● **Your task**:
Transcribe, without any alteration, only the lines that begin at the line containing "(343, 152) none -> [328,408,374,424] always" and run to the last line below.

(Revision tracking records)

*** Block opens ***

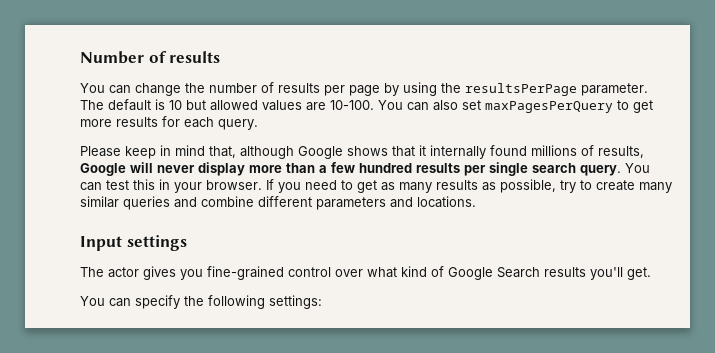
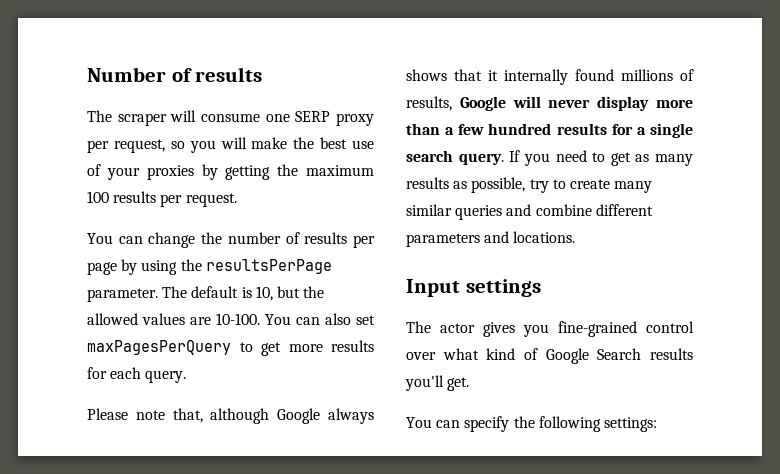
(221, 57) none -> [87,110,374,126] [87,137,374,153] [87,164,374,180] [87,191,237,207] // The scraper will consume one SERP proxy per request, so you will make the best use of your proxies by getting the maximum 100 results per request.
[169,100,206,110] 10 but -> [255,286,325,301] 10, but the
[125,145,205,159] keep in mind -> [135,410,165,420] note
(343, 152) none -> [328,408,374,424] always
[464,165,486,176] per -> [611,124,646,135] for a
[625,163,650,173] [80,179,262,193] You can test this in your browser. -> (504, 159) none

*** Block closes ***

● **Solution to this problem**:
(343, 152) none -> [328,408,374,424] always
[464,165,486,176] per -> [611,124,646,135] for a
[625,163,650,173] [80,179,262,193] You can test this in your browser. -> (504, 159) none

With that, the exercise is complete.